··· SUPPLIED MATERIAL
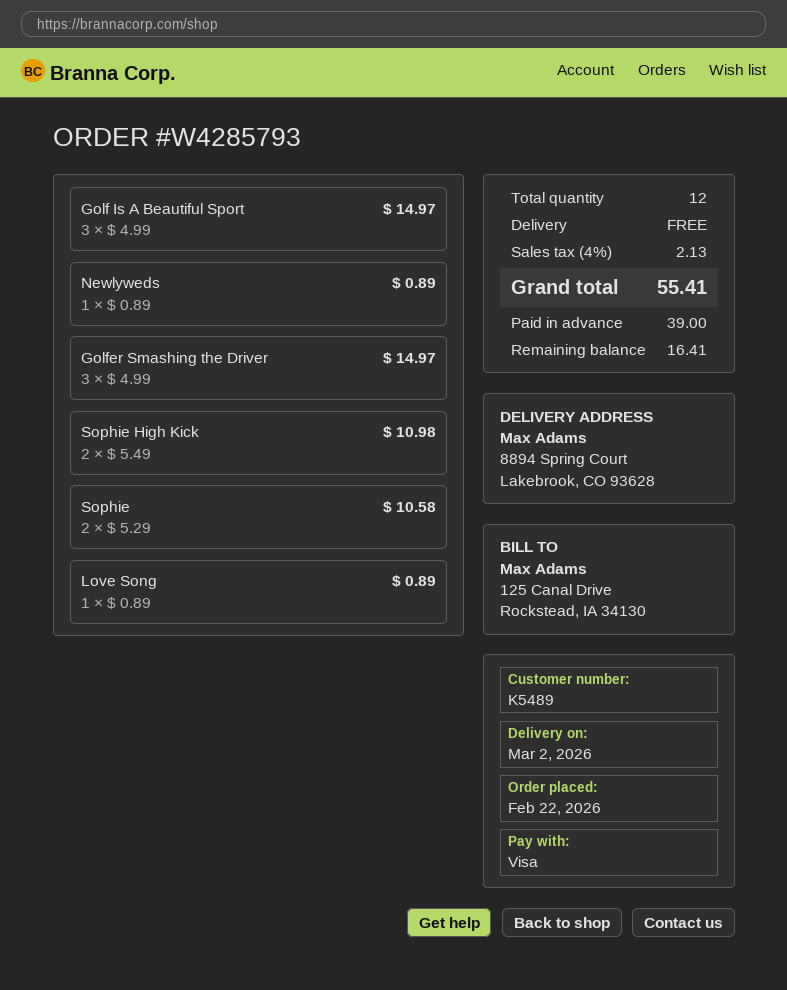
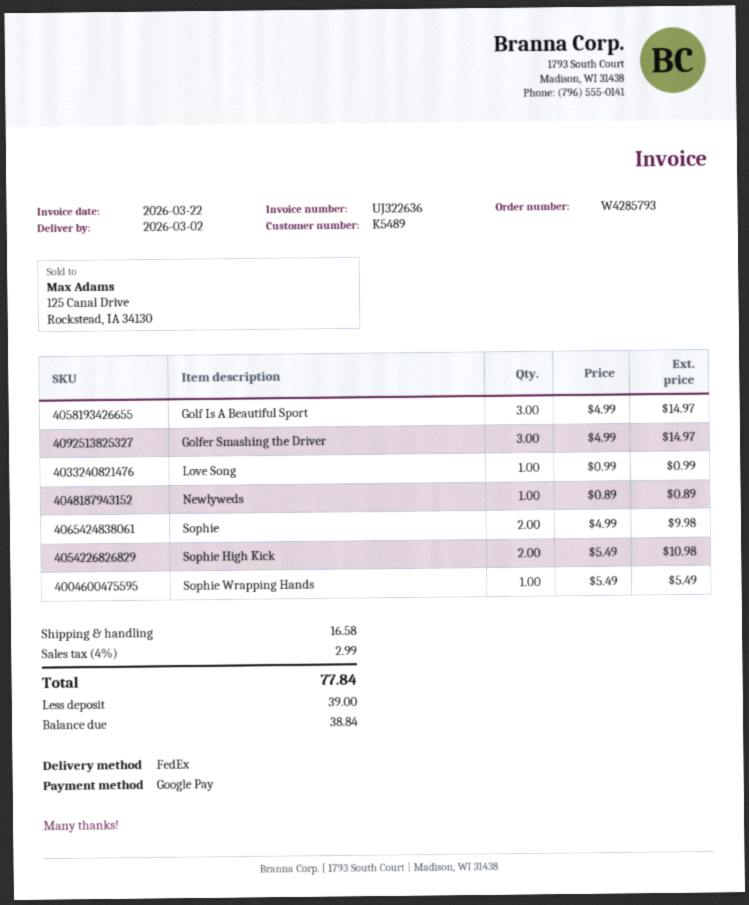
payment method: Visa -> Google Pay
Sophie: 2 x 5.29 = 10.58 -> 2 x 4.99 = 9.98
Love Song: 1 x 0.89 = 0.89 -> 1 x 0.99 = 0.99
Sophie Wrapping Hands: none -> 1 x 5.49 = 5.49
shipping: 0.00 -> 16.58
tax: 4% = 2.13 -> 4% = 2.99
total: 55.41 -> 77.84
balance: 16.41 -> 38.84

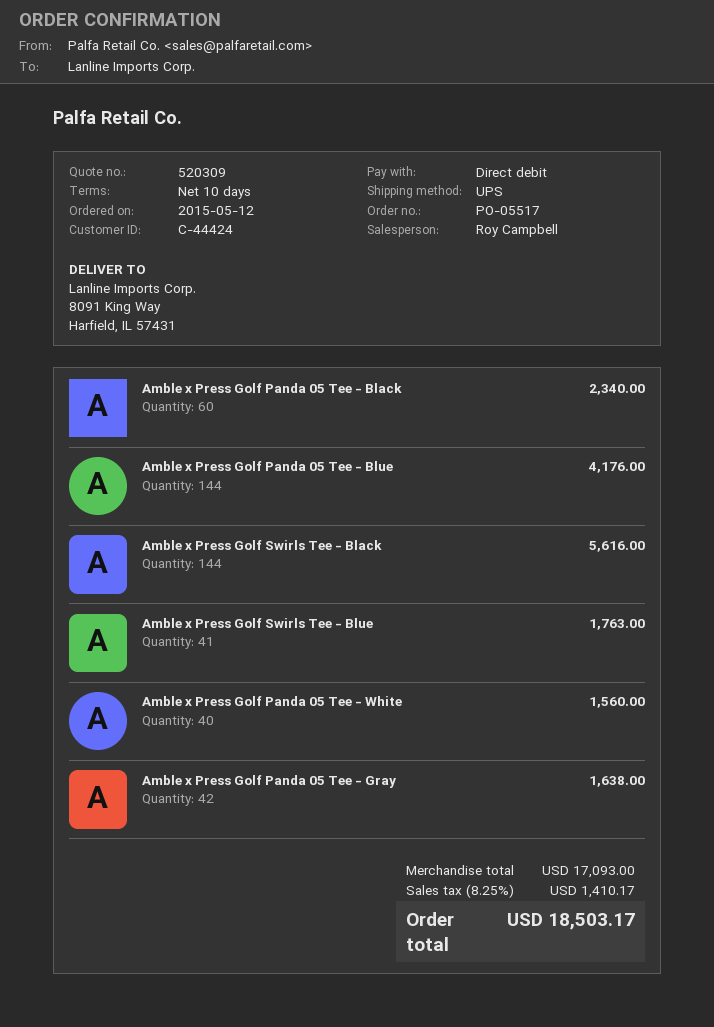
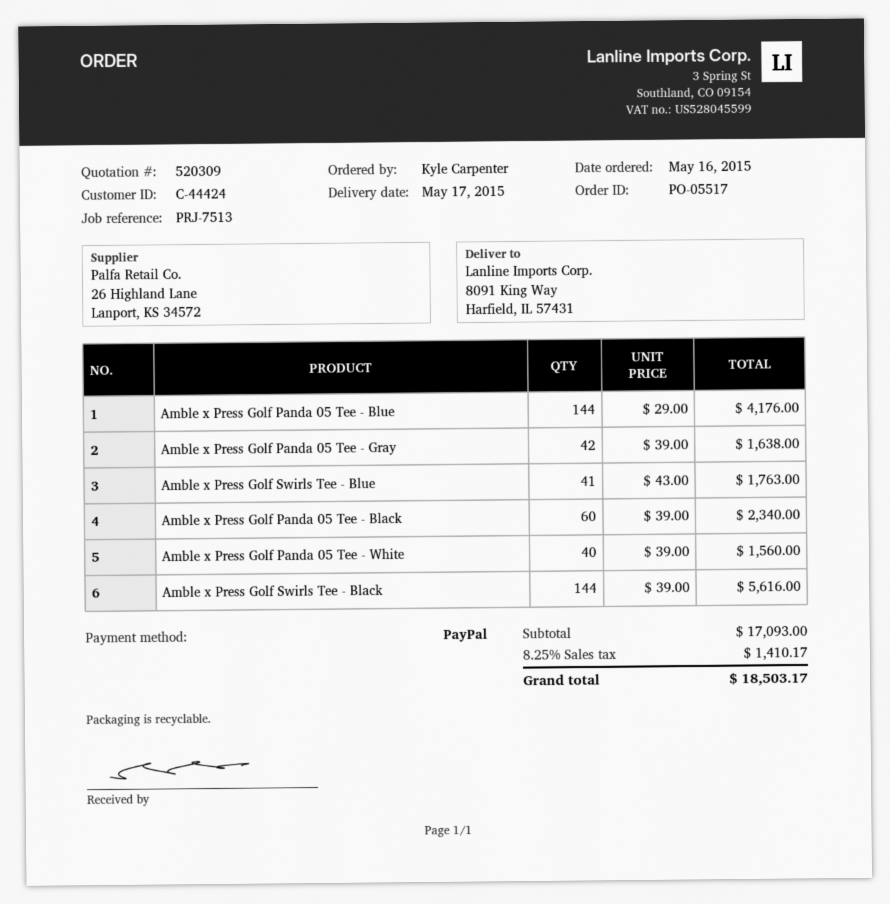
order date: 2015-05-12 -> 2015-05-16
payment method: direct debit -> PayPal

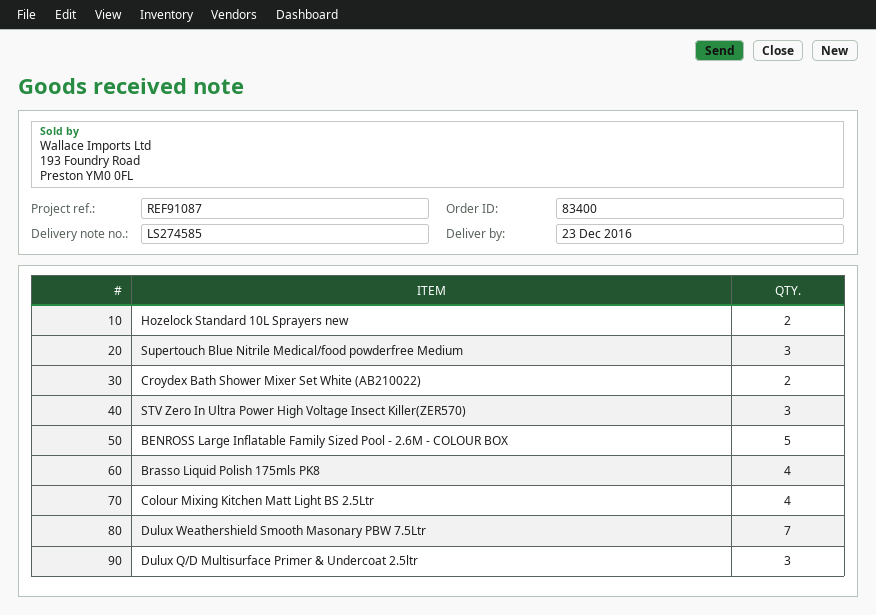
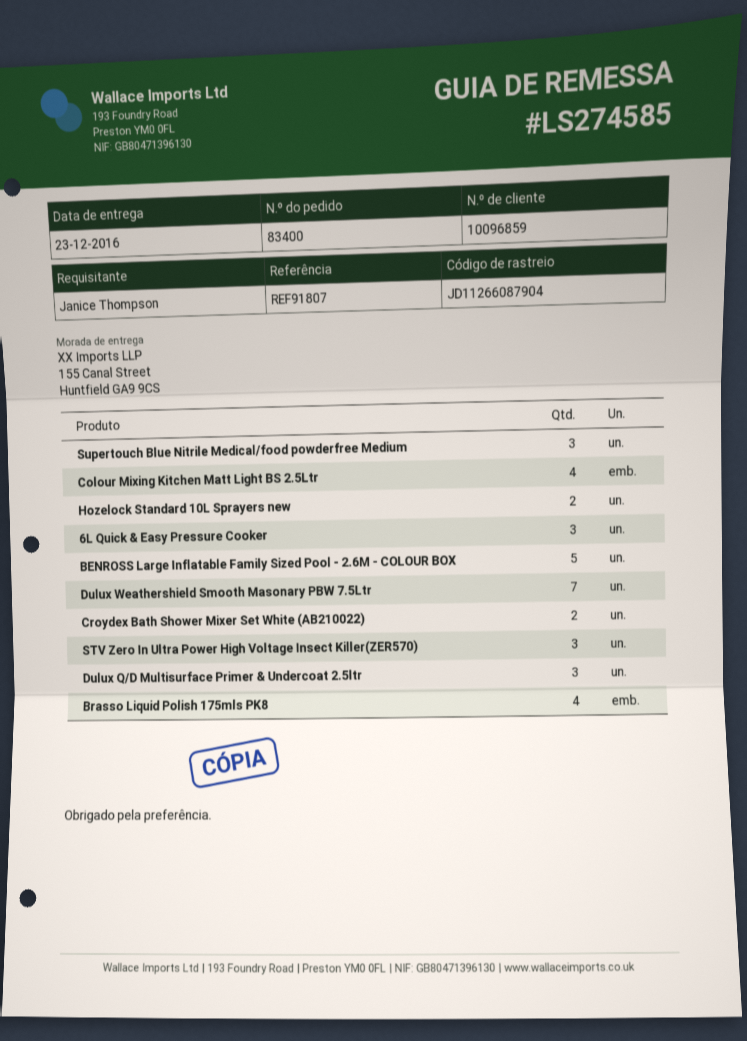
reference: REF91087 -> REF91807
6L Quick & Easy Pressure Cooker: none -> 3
······
WORK ORDER →
Return the entries unchanged, save for the pictures, which do not belong in the copy.

RESPONSE BOX →
payment method: Visa -> Google Pay
Sophie: 2 x 5.29 = 10.58 -> 2 x 4.99 = 9.98
Love Song: 1 x 0.89 = 0.89 -> 1 x 0.99 = 0.99
Sophie Wrapping Hands: none -> 1 x 5.49 = 5.49
shipping: 0.00 -> 16.58
tax: 4% = 2.13 -> 4% = 2.99
total: 55.41 -> 77.84
balance: 16.41 -> 38.84

order date: 2015-05-12 -> 2015-05-16
payment method: direct debit -> PayPal

reference: REF91087 -> REF91807
6L Quick & Easy Pressure Cooker: none -> 3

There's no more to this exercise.